Никто, кроме Люцифера.

И он сбежал, как и обещал.

Я отодвигаю это воспоминание в сторону. Сейчас у меня нет времени думать об этом дерьме. Слишком поздно для сожалений, как с моей стороны, так и со стороны Джеремайи.

– Если ему так чертовски плохо от этого, – огрызаюсь я, пытаясь проветрить голову, – тогда почему он заставляет меня это делать?

Николас поднимает брови.

– Ты действительно не знаешь?

Я качаю головой, моя вспыльчивость нарастает.

– Нет, блядь, я действительно не знаю.

Он вздыхает и показывает на бар, чтобы принесли еще один напиток. Я замечаю, что у него есть только вода, но мне все равно. Я могу выйти из-под контроля. Джеремайя может поднять меня на ноги или позволить мне умереть.

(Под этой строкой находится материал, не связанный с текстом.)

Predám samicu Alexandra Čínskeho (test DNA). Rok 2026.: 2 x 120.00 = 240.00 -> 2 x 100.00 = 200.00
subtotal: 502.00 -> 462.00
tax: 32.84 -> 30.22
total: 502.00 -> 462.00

Меня устроит и то, и другое, лишь бы я смогла выбраться из своей чертовой головы.

Бармен, человек, которого я едва знаю, ставит напиток на стол. Обычно я сюда не хожу. Это место Джеремайи и Николаса. Обычно это место предназначено для мужчин.

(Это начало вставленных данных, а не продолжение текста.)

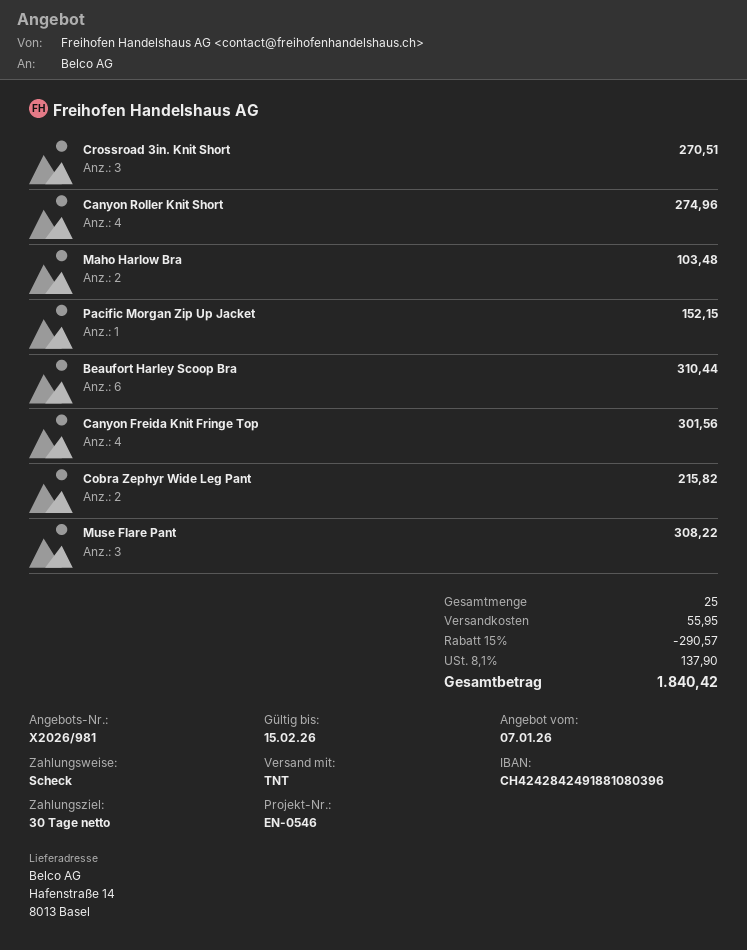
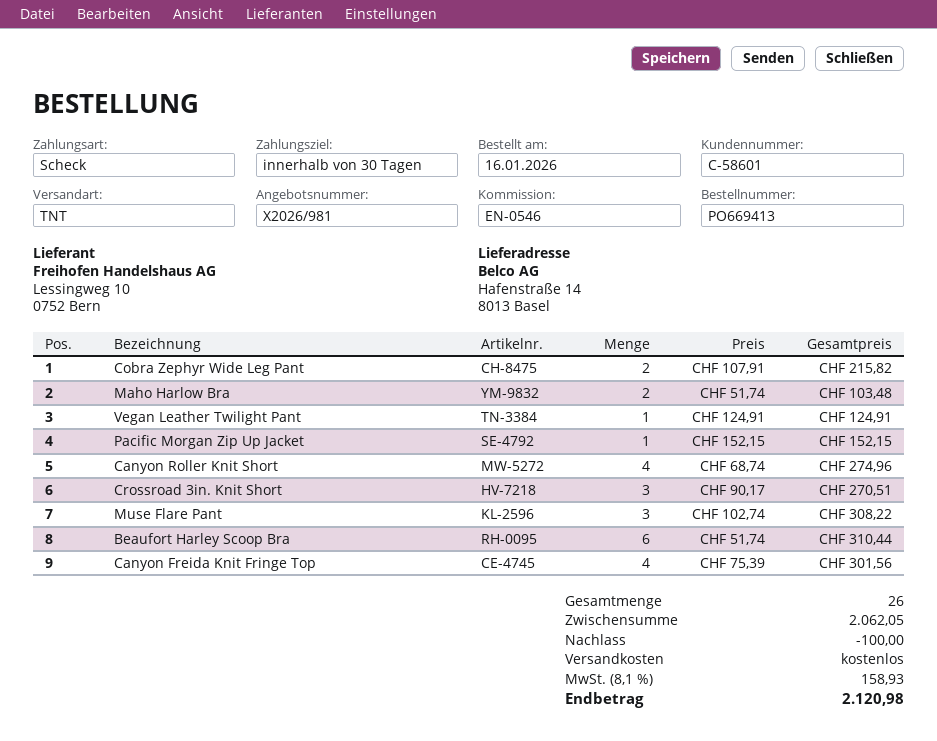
Vegan Leather Twilight Pant: none -> 1 for 124.91
total quantity: 25 -> 26
discount: 290.57 -> 100.00
shipping: 55.95 -> 0.00
tax: 8.1% = 137.90 -> 8.1% = 158.93
total: 1840.42 -> 2120.98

Я беру напиток, не глядя на мужчину, который уходит.

– Потому что он хочет позволить тебе отомстить.

Мне требуется все мое самообладание, которого и так не хватает, чтобы не швырнуть стакан в стену.

– К черту это, – прорычала я. Я делаю глоток, ставлю его на место, скрещиваю руки на столе. – К черту это. Мы с тобой оба знаем, что он делает это не для этого. Он делает это, чтобы наказать меня. Потому что он почему-то думает, что между мной и Люцифером что-то было. Но он ни хрена не знает. Ничего. Между нами ничего не было. Так что я сделаю эту работу, – я сгребла челку с глаз, – и убью того, кого он, блядь, хочет, чтобы я убила. Но не смей, блядь, притворяться, что это для меня.

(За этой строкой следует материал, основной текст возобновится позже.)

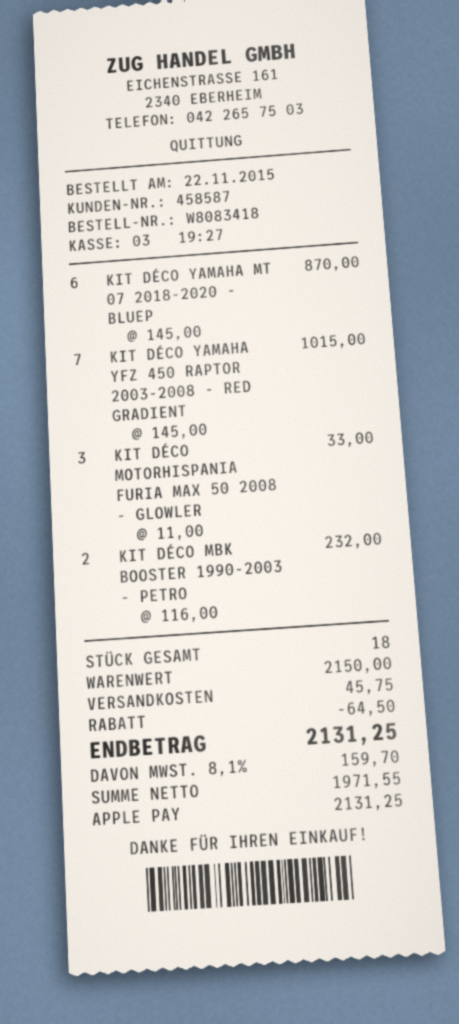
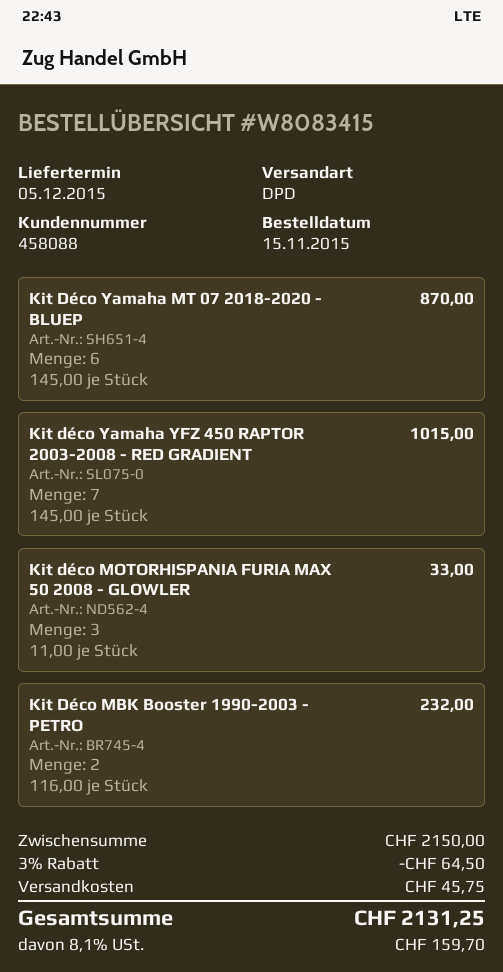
order number: W8083418 -> W8083415
order date: 2015-11-22 -> 2015-11-15
customer number: 458587 -> 458088

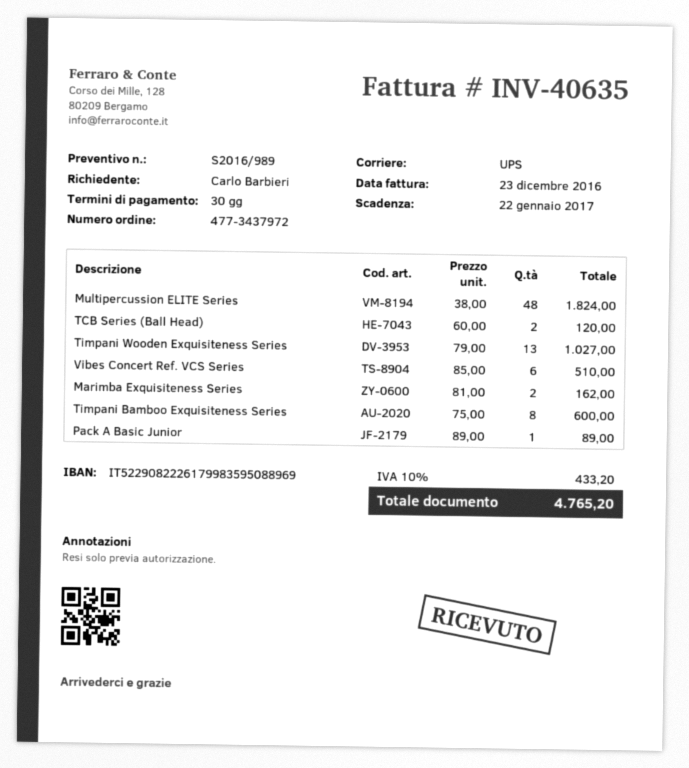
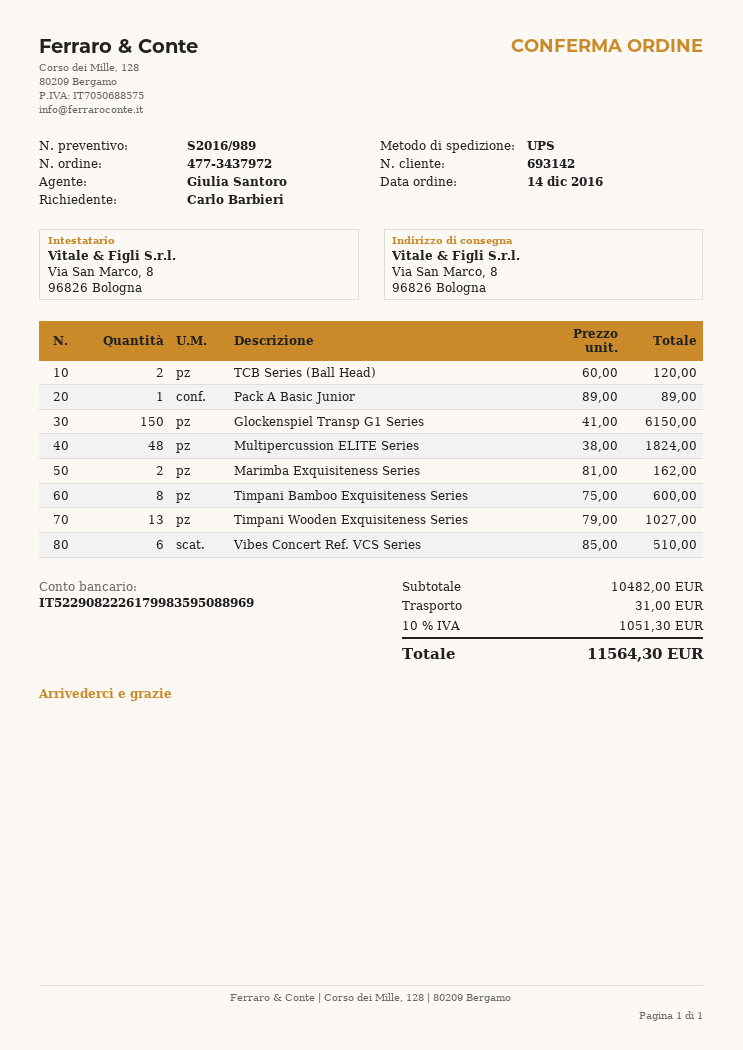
Glockenspiel Transp G1 Series: none -> 150 x 41.00 = 6150.00
shipping: none -> 31.00
tax: 10% = 433.20 -> 10% = 1051.30
total: 4765.20 -> 11564.30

Николас наблюдает за мной из-под капюшона. Я учащенно дышу, гнев словно живет в моей крови. Я не злюсь на Николаса, не совсем. Но если он действительно думает, что мой брат – коварный, манипулирующий, чертовски сумасшедший – предлагает мне эти убийства в качестве мести, то он, черт возьми, сошел с ума. Он слишком долго пил этот коктейль.

Чем дольше он наблюдает за мной, тем больше я злюсь. Пока я не готова встать на ноги и уйти. Но он, должно быть, чувствует это, потому что наконец открывает рот, чтобы ответить мне.

– Ты так легко забываешь, – он проводит языком по зубам и смотрит мимо меня, как будто вспоминает.

Как будто я забыла. Как будто я могу забыть. Боже, я хочу. Я хочу забыть все это. Больше, чем собрать кусочки воедино, больше, чем вспомнить дыры той ночи, я хочу забыть все это.

– Ты забыла, что Люцифер изнасиловал тебя.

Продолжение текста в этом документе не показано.